*Brief*: For each line of the listing that contains "none", make a copy and return it.

*Data extract*:
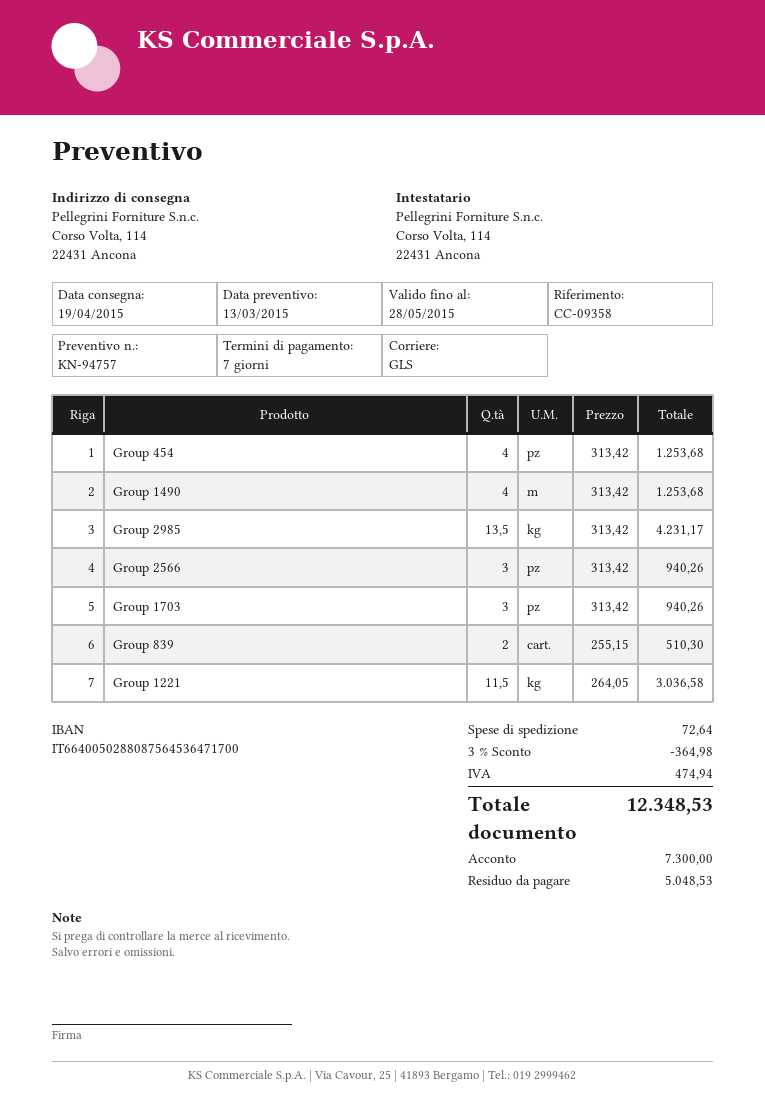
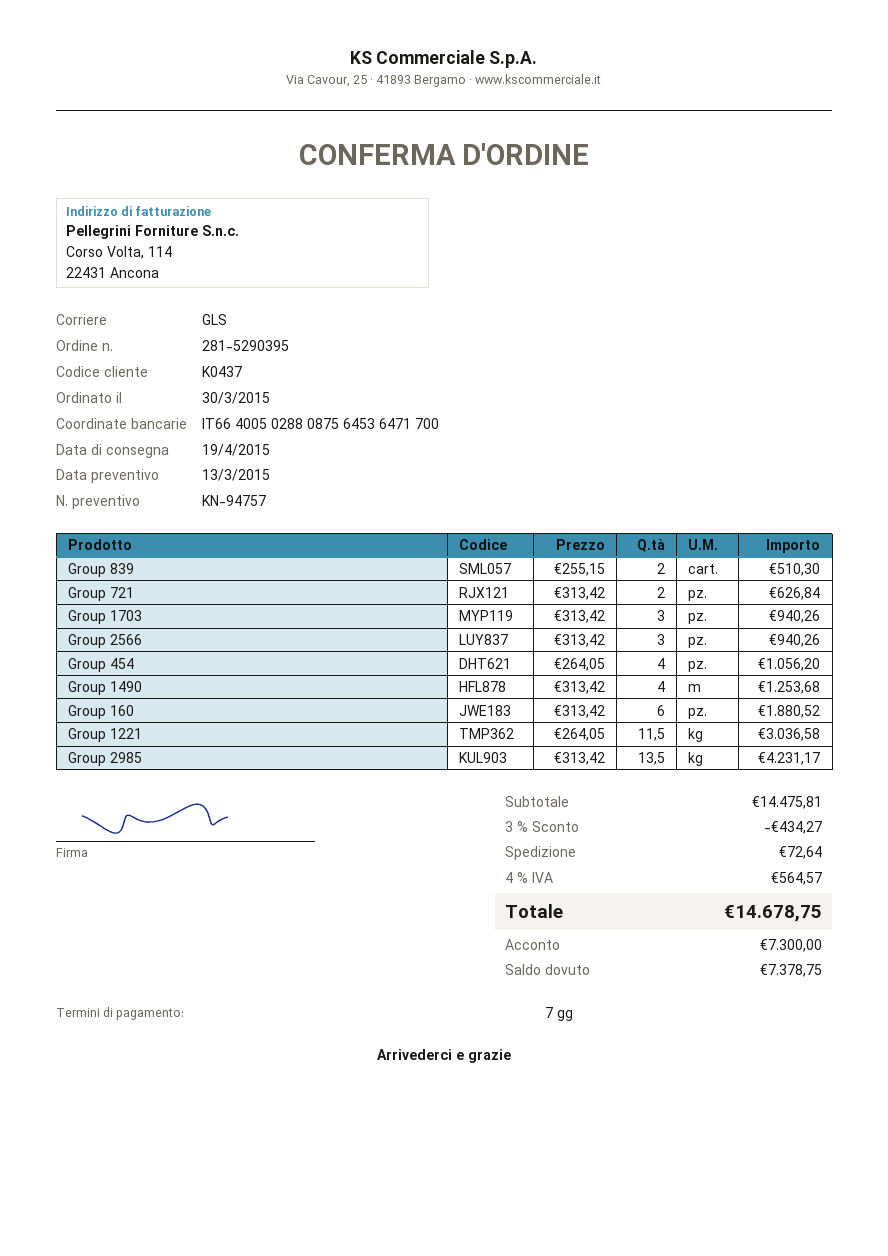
Group 454: 4 x 313.42 = 1253.68 -> 4 x 264.05 = 1056.20
Group 721: none -> 2 x 313.42 = 626.84
Group 160: none -> 6 x 313.42 = 1880.52
discount: 3% = 364.98 -> 3% = 434.27
tax: 474.94 -> 564.57
total: 12348.53 -> 14678.75
balance: 5048.53 -> 7378.75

*Written answer*:
Group 721: none -> 2 x 313.42 = 626.84
Group 160: none -> 6 x 313.42 = 1880.52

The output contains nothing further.